> _Instructions for the task_
Find the line that contains "to be improved.</span></p>". Then set down that line and all the lines after it, to the end of the records, exactly and with nothing added.

------ Data records ------

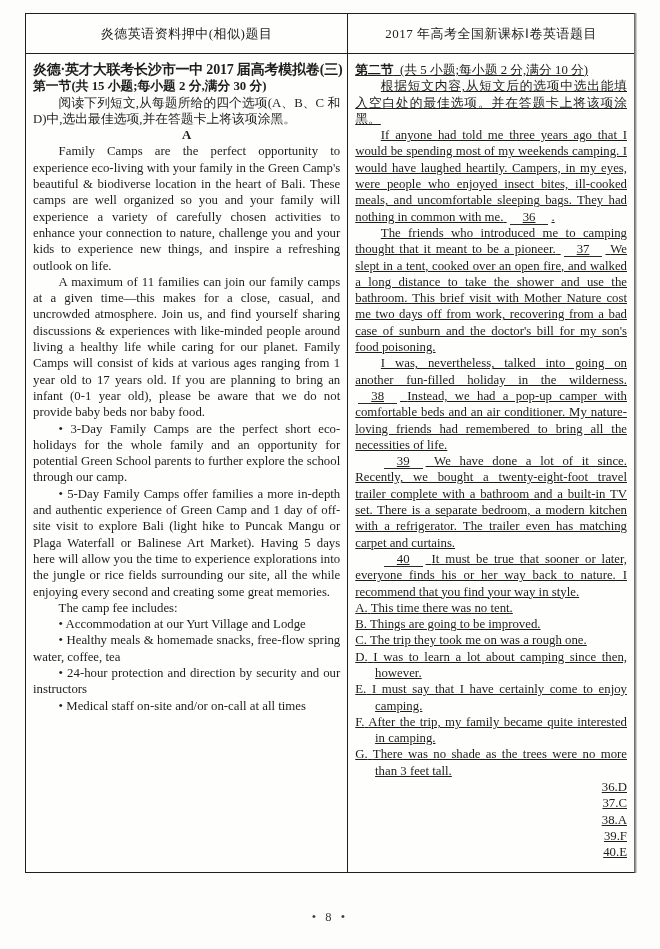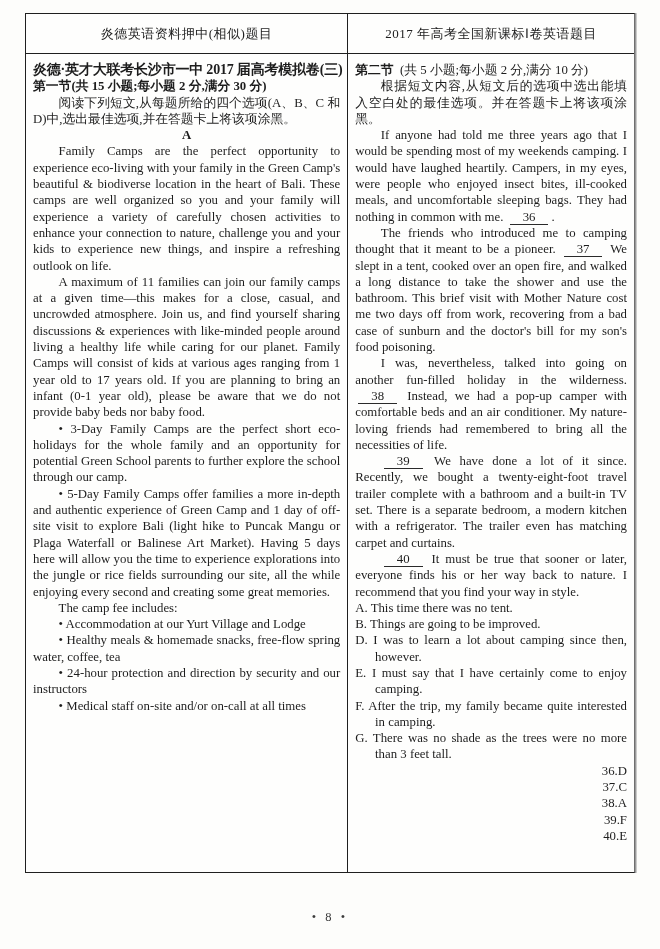--- a/index.html
+++ b/index.html
@@ -32,7 +32,7 @@
   .cols { flex: 1; display: flex; overflow: hidden; }
   .col { padding: 8px 7px 0 7px; font-size: 12.8px; line-height: 16.3px; }
   .col-left { width: 53%; border-right: 1.5px solid #1f1f1f; }
-  .col-right { flex: 1; }
+  .col-right { flex: 1; text-decoration: underline; }
   .para { text-align: justify; }
   .noj { text-align: left; }
   .indent { text-indent: 2em; }

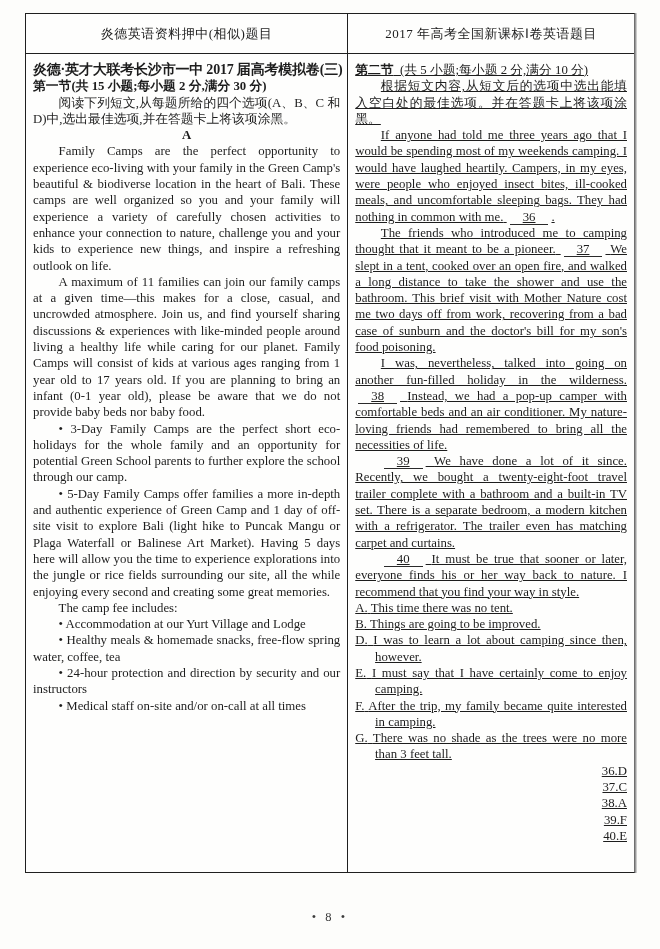--- a/index.html
+++ b/index.html
@@ -96,6 +96,7 @@
 
       <p class="para option"><span>A.</span> <span>This time there was no tent.</span></p>
       <p class="para option"><span>B.</span> <span>Things are going to be improved.</span></p>
+      <p class="para option"><span>C.</span> <span>The trip they took me on was a rough one.</span></p>
       <p class="para option"><span>D.</span> <span>I was to learn a lot about camping since then, however.</span></p>
       <p class="para option"><span>E.</span> <span>I must say that I have certainly come to enjoy camping.</span></p>
       <p class="para option"><span>F.</span> <span>After the trip, my family became quite interested in camping.</span></p>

------

> _Solution for this exercise_
       <p class="para option"><span>B.</span> <span>Things are going to be improved.</span></p>
+      <p class="para option"><span>C.</span> <span>The trip they took me on was a rough one.</span></p>
       <p class="para option"><span>D.</span> <span>I was to learn a lot about camping since then, however.</span></p>
       <p class="para option"><span>E.</span> <span>I must say that I have certainly come to enjoy camping.</span></p>
       <p class="para option"><span>F.</span> <span>After the trip, my family became quite interested in camping.</span></p>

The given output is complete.